Thomas De Quincey sarà stato il primo a tematizzare il rapporto fra arte e crimine, sicuramente l’ultimo – e il suo outing fece parecchio rumore – fu il compositore Karlheinz Stockhausen, quando, con le macerie ancora fumanti dell’eccidio dell’11 settembre 2001, definì la tragedia delle Twin Towers la più grande opera d’arte mai realizzata.
Lui, e lo scrittore Bret Easton Ellis autore dell’eccellentissimo American Psycho – da cui la regista Mary Harron avrebbe poi tratto l’omonimo film – mancano nei riferimenti illustri, sul versante letterario e più generalmente culturale, della mostra Il delitto quasi perfetto di scena al PAC di Milano, ordinata da Cristina Ricupero, curatrice e scrittrice d’arte Paris based il cui nome forse ai più dirà poco ma che in realtà è piuttosto in gamba, sulla falsariga dell’omonima mega-collettiva (quaranta artisti di livello internazionale) da lei stessa curata lo scorso gennaio al Witte de With di Amsterdam.
Grandi nomi, sia sull’uno che sull’altro versante, con la differenza che al PAC si possono vedere anche le opere di Maurizio Cattelan e di Luca Vitone (Monica Bonvicini è invece presente sia in questa che nella mostra olandese).
Nessun lavoro inedito e tutti nomi noti e/o notissimi, il PAC ha vinto facile: ciò non significa che Il delitto quasi perfetto sia una mostra “inutile”, anzi, come accade nella fiere d’arte internazionali, essa dà la possibilità, specialmente ai non-globetrotters dell’arte contemporanea, di fare un incontro ravvicinato con molte opere di eccellentissimi artisti in un colpo solo.

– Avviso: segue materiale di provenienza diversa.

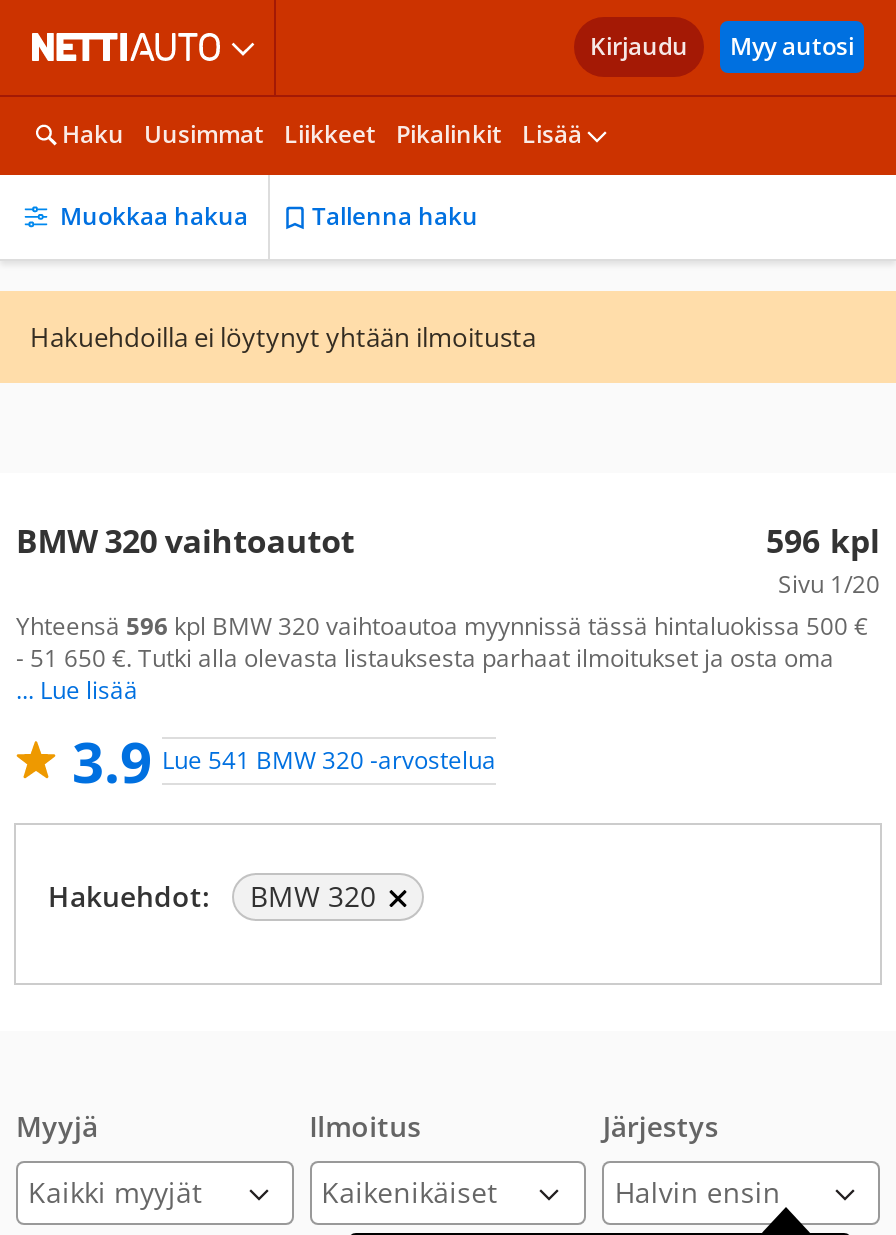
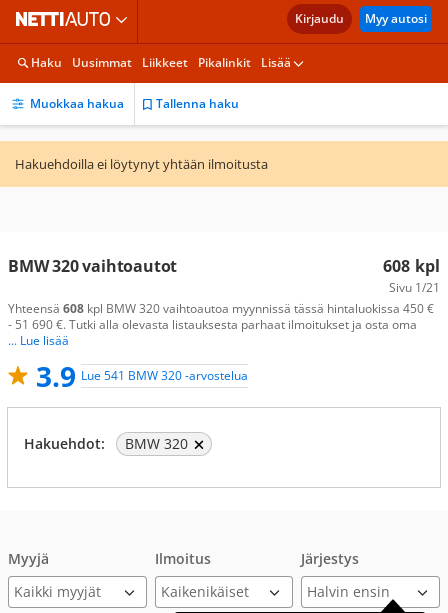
- 596 kpl
+ 608 kpl

- Sivu 1/20
+ Sivu 1/21

- Yhteensä 596 kpl BMW 320 vaihtoautoa myynnissä tässä hintaluokissa 500 €
+ Yhteensä 608 kpl BMW 320 vaihtoautoa myynnissä tässä hintaluokissa 450 €

- - 51 650 €. Tutki alla olevasta listauksesta parhaat ilmoitukset ja osta oma
+ - 51 690 €. Tutki alla olevasta listauksesta parhaat ilmoitukset ja osta oma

Nulla da dire, dunque, sulla qualità della mostra, né sull’ordinamento in sé. Bella. Bellissima. Il “problema” è il suo concept, un po’ paraculo per la verità: il legame, concettuale appunto, fra alcune di queste espressioni dell’arte visuale e la proteiforme estetica del crimine (quindi letteratura, cinema ovviamente, storia, cronaca e “semplice” mauvais geste) pare in taluni casi forzato.

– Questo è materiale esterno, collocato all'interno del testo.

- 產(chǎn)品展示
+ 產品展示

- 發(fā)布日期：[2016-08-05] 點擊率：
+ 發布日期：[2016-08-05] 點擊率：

Le opere scelte di Cattelan, Bonvicini, Vitone, Pettibon, Dan Attoe o Richard Hawkins, ad esempio, sono perfette per questo concept (il bouquet di fazzoletti che Cattelan realizzò per tributare la memoria delle vittime delle stragi di Roma e Milano nell’estate 1993), ma è difficile farle rientrare tutte e quaranta in un contesto, l’estetica del crimine, pur magmatico e proteiforme.
L’impressione è che la suddetta estetica del crimine sia soprattutto un pretesto culturale per convogliare, in una koinè intellettual/artistica, un po’ di illustrissimi maudits.
Questa mostra è un delitto quasi perfetto, appunto.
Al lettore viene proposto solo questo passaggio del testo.